#### MATERIAL TO PROCESS:
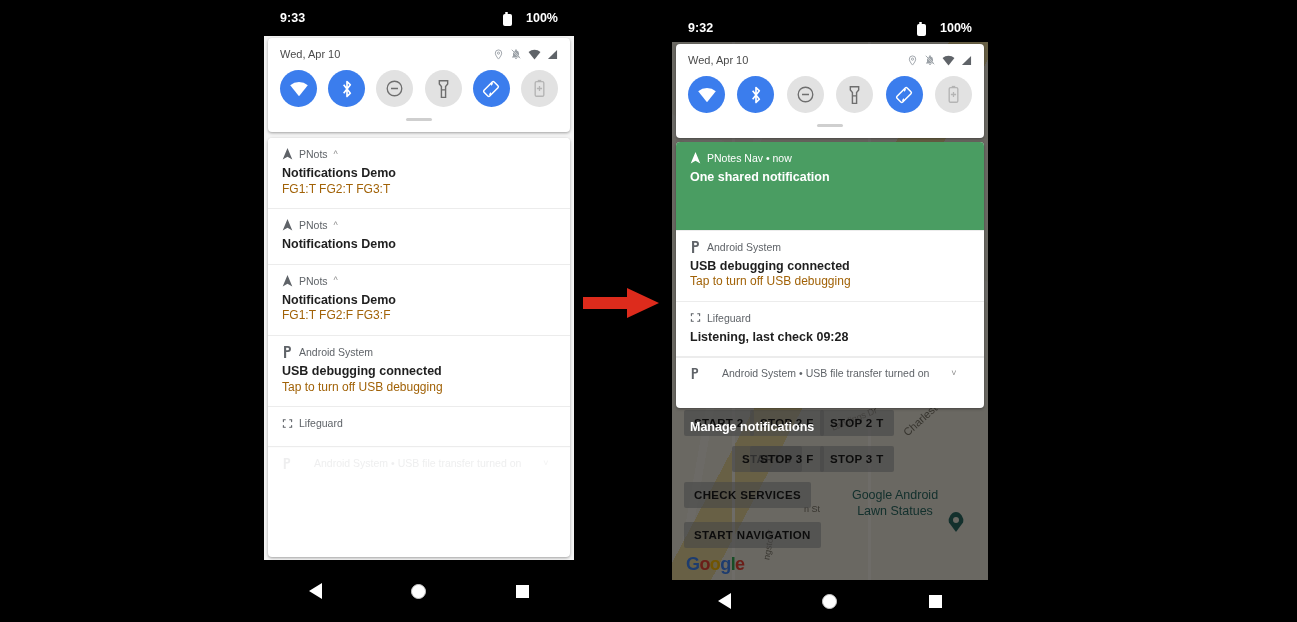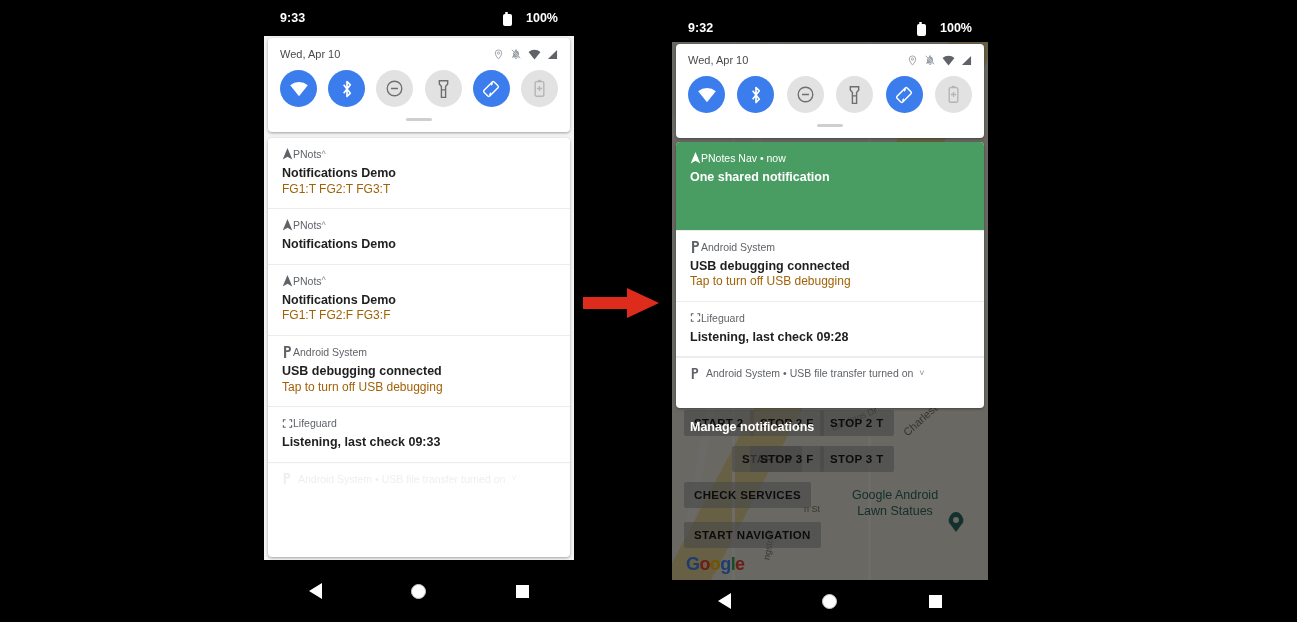--- a/index.html
+++ b/index.html
@@ -115,7 +115,7 @@
   }
   .notif:last-child { border-bottom: none; }
   .notif.green { background: #4a9d62; }
-  .notif-head { display: flex; align-items: center; gap: 0; margin-bottom: 6px; }
+  .notif-head { display: flex; align-items: center; gap: 6px; margin-bottom: 6px; }
   .notif-app { font-size: 10.5px; color: #5f6368; }
   .notif.green .notif-app { color: #ffffff; }
   .notif-title { font-size: 12.5px; font-weight: 700; color: #1f1f1f; line-height: 1.25; }

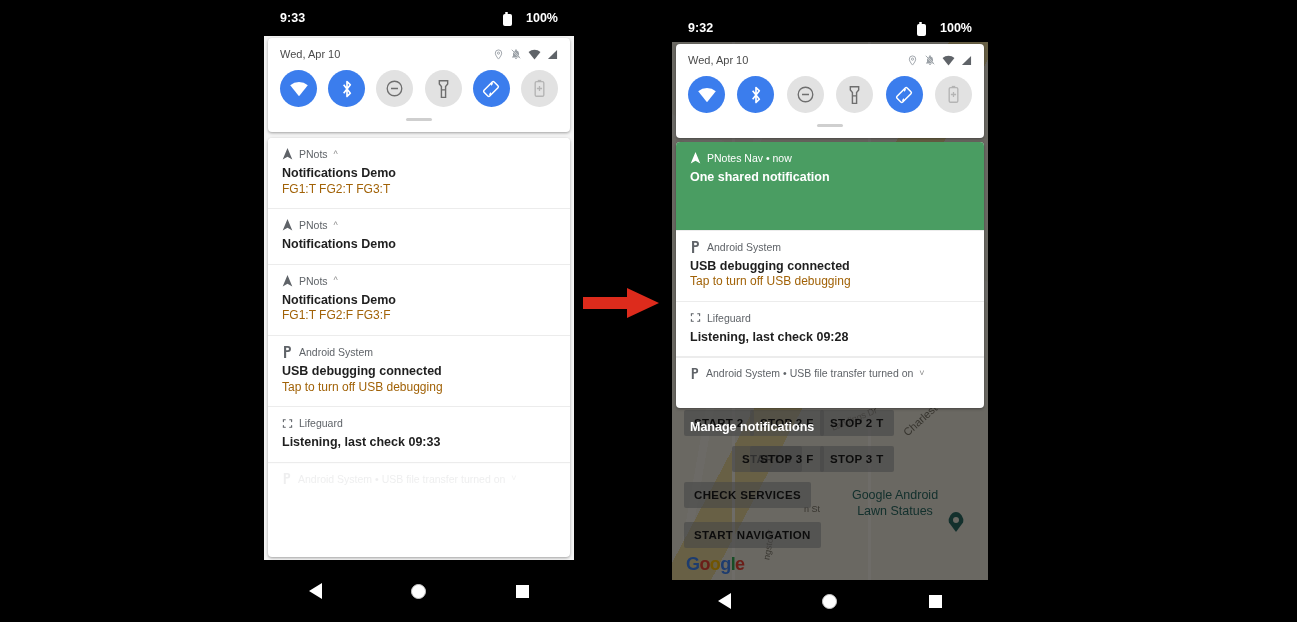--- a/index.html
+++ b/index.html
@@ -126,7 +126,7 @@
   .notif.green { padding-bottom: 44px; }
 
   .notif-footer {
-    padding: 9px 14px; display: flex; align-items: center; gap: 6px;
+    padding: 9px 14px; display: flex; align-items: center; gap: 22px;
     background: #fff; border-top: 1px solid #ececec;
   }
   .notif-footer .notif-app { font-size: 10.5px; }

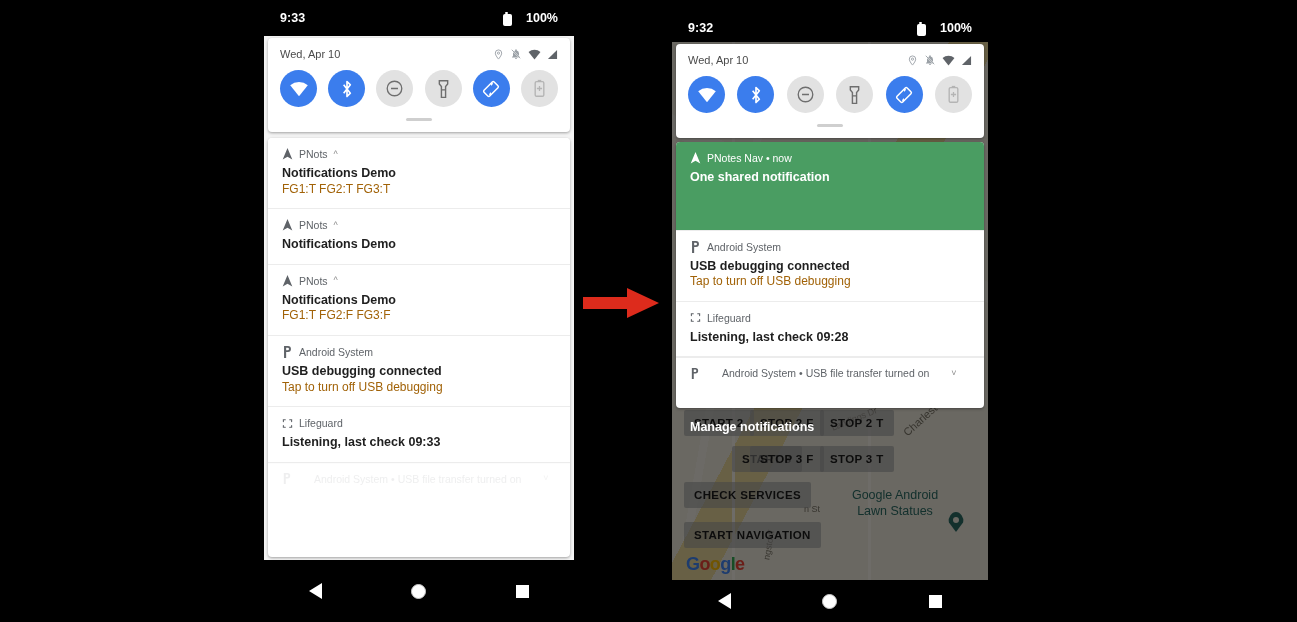--- a/index.html
+++ b/index.html
@@ -283,7 +283,6 @@
             </svg>
           <span class="notif-app">Lifeguard</span>
         </div>
-        <div class="notif-title">Listening, last check 09:33</div>
       </div>
       <div class="notif-footer faded">
         <svg width="10" height="11" viewBox="0 0 14 16">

#### TASK GOAL:
Each entry shown above must be quoted exactly, with its pictures left out.

#### ANSWER SECTION:
--- a/index.html
+++ b/index.html
@@ -115,7 +115,7 @@
   }
   .notif:last-child { border-bottom: none; }
   .notif.green { background: #4a9d62; }
-  .notif-head { display: flex; align-items: center; gap: 0; margin-bottom: 6px; }
+  .notif-head { display: flex; align-items: center; gap: 6px; margin-bottom: 6px; }
   .notif-app { font-size: 10.5px; color: #5f6368; }
   .notif.green .notif-app { color: #ffffff; }
   .notif-title { font-size: 12.5px; font-weight: 700; color: #1f1f1f; line-height: 1.25; }

--- a/index.html
+++ b/index.html
@@ -126,7 +126,7 @@
   .notif.green { padding-bottom: 44px; }
 
   .notif-footer {
-    padding: 9px 14px; display: flex; align-items: center; gap: 6px;
+    padding: 9px 14px; display: flex; align-items: center; gap: 22px;
     background: #fff; border-top: 1px solid #ececec;
   }
   .notif-footer .notif-app { font-size: 10.5px; }

--- a/index.html
+++ b/index.html
@@ -283,7 +283,6 @@
             </svg>
           <span class="notif-app">Lifeguard</span>
         </div>
-        <div class="notif-title">Listening, last check 09:33</div>
       </div>
       <div class="notif-footer faded">
         <svg width="10" height="11" viewBox="0 0 14 16">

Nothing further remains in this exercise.